Fisco investiga forte aumento de exportações para parceiros da Rússia
Após a invasão russa da Ucrânia, aumentaram as exportações portuguesas para países como o Quirguistão, o Cazaquistão, o Azerbaijão, a Turquia e os Emirados Árabes Unidos, que são próximos de Moscovo.
As sanções impostas pela União Europeia (UE) à Rússia, na sequência da invasão da Ucrânia em fevereiro de 2022, travaram as exportações portuguesas para o país liderado por Vladimir Putin. Contudo, os dados do comércio internacional do Instituto Nacional de Estatística (INE) mostram que, desde então, dispararam as exportações de Portugal para países como o Quirguistão, o Cazaquistão, o Azerbaijão, a Turquia e os Emirados Árabes Unidos, que têm em comum o facto de manterem relações comerciais normais com a Rússia, revela o Público (acesso pago).

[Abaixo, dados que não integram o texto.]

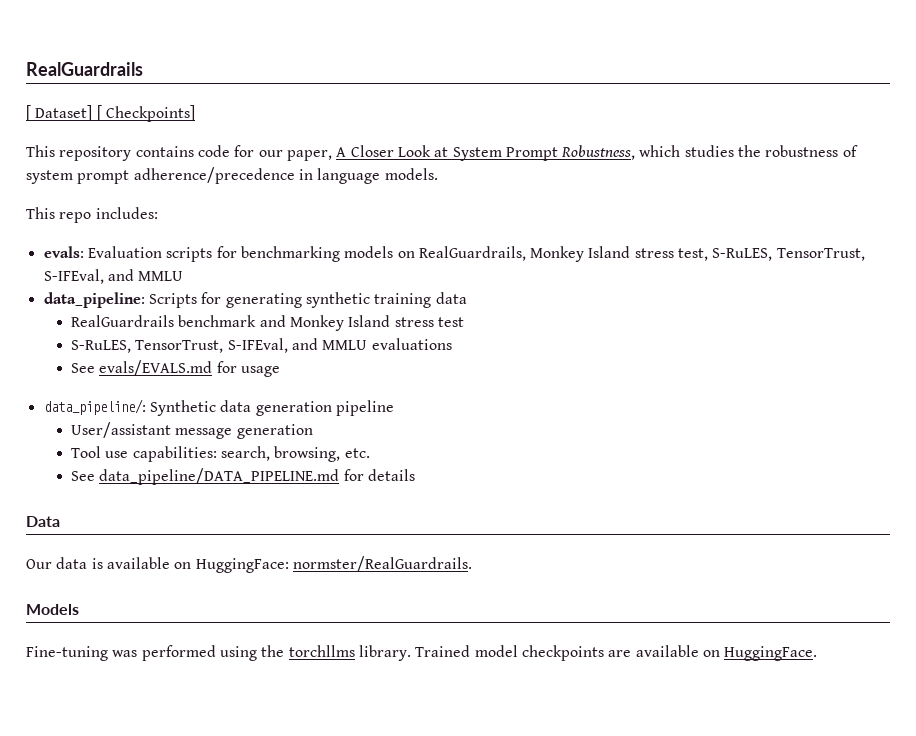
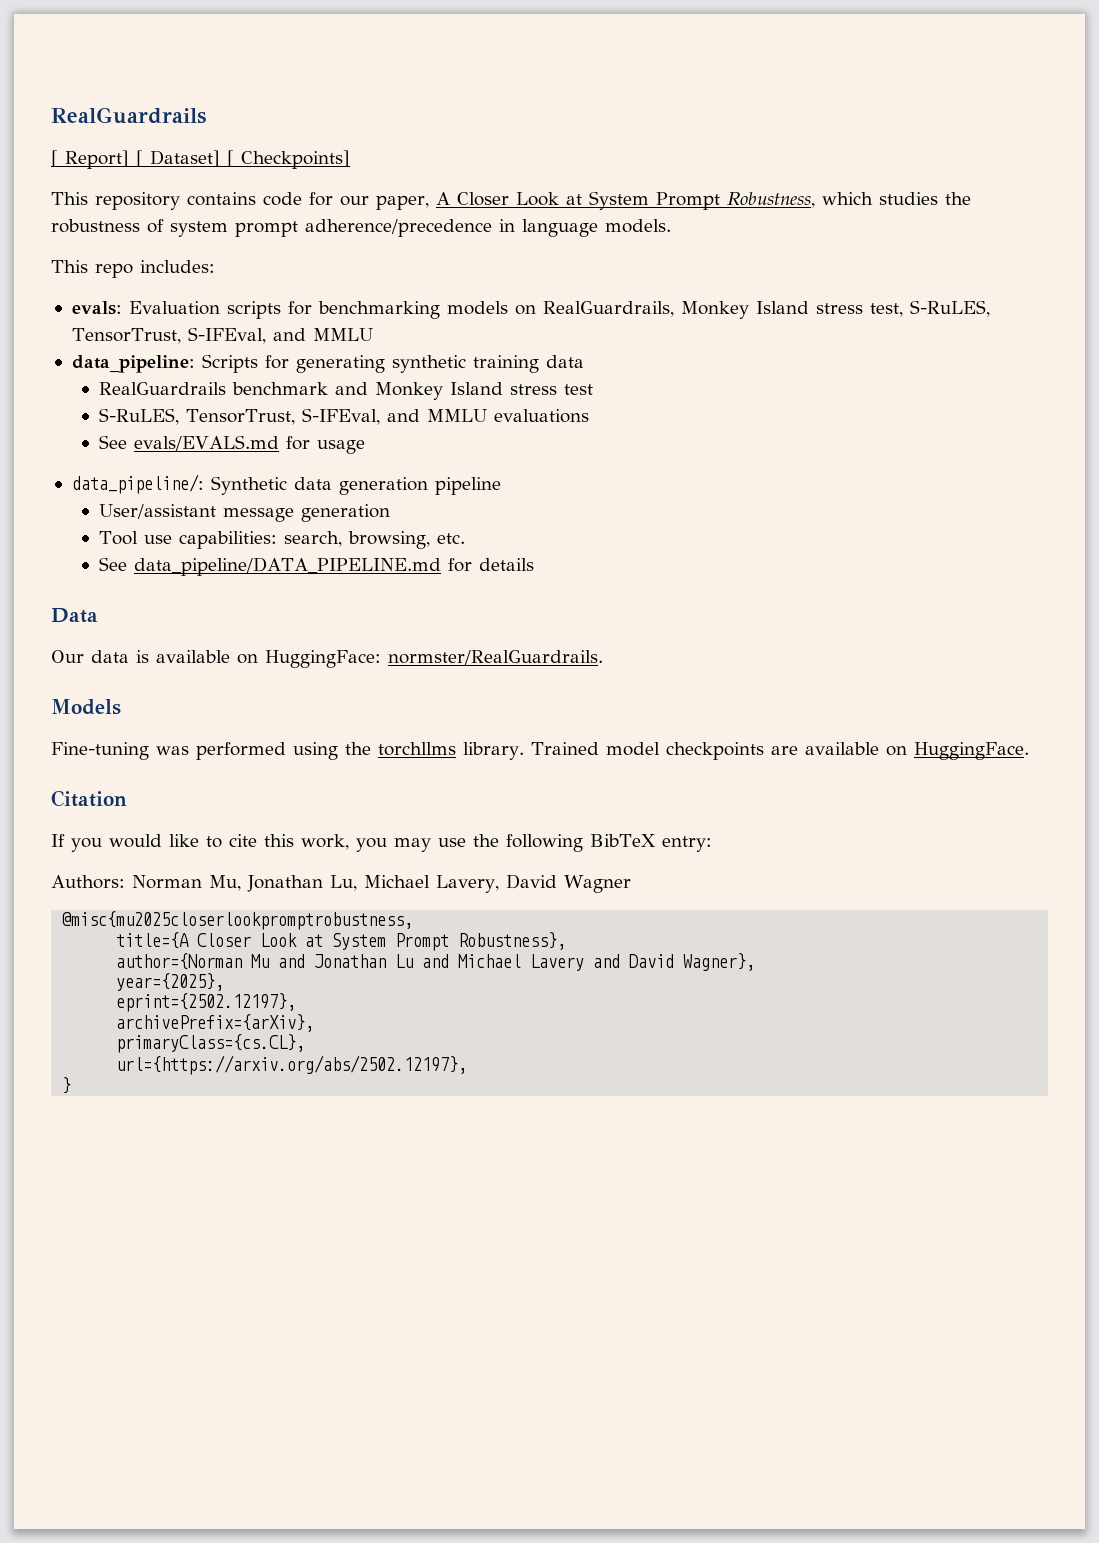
- [ Dataset] [ Checkpoints]
+ [ Report] [ Dataset] [ Checkpoints]
+ Citation
+ If you would like to cite this work, you may use the following BibTeX entry:
+ Authors: Norman Mu, Jonathan Lu, Michael Lavery, David Wagner
+ @misc{mu2025closerlookpromptrobustness,
+ title={A Closer Look at System Prompt Robustness},
+ author={Norman Mu and Jonathan Lu and Michael Lavery and David Wagner},
+ year={2025},
+ eprint={2502.12197},
+ archivePrefix={arXiv},
+ primaryClass={cs.CL},
+ url={https://arxiv.org/abs/2502.12197},
+ }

Este fenómeno indicia que, à semelhança do que já foi comprovado noutros Estados-membros da UE, haja empresas portuguesas que, com ou sem intenção, acabam por contornar as sanções impostas ao regime russo através de intermediários situados nesses países. O que pode estar a acontecer, na prática, é as empresas continuarem a exportar determinados bens para países terceiros que, posteriormente, os reencaminham para o mercado russo. Só no caso das exportações de Portugal para o Quirguistão, o valor aumentou de 200 mil euros ao ano em 2021 para quase seis milhões de euros em 2025, um número mais de 30 vezes superior ao de quatro anos antes.
Ainda não houve qualquer anúncio público por parte das entidades competentes da descoberta de práticas de contorno às sanções, mas fonte oficial do Ministério das Finanças confirmou que a Autoridade Tributária e Aduaneira (AT) tem em curso investigações nesse sentido. “A prevenção e deteção de situações de incumprimento das sanções à exportação de bens proibidos para a Rússia estão organizadas de modo harmonizado e coordenado ao nível da UE”, sendo esta fiscalização baseada “em metodologias de gestão do risco envolvendo também a realização de controlos aleatórios das mercadorias”, explica o ministério tutelado por Joaquim Miranda Sarmento.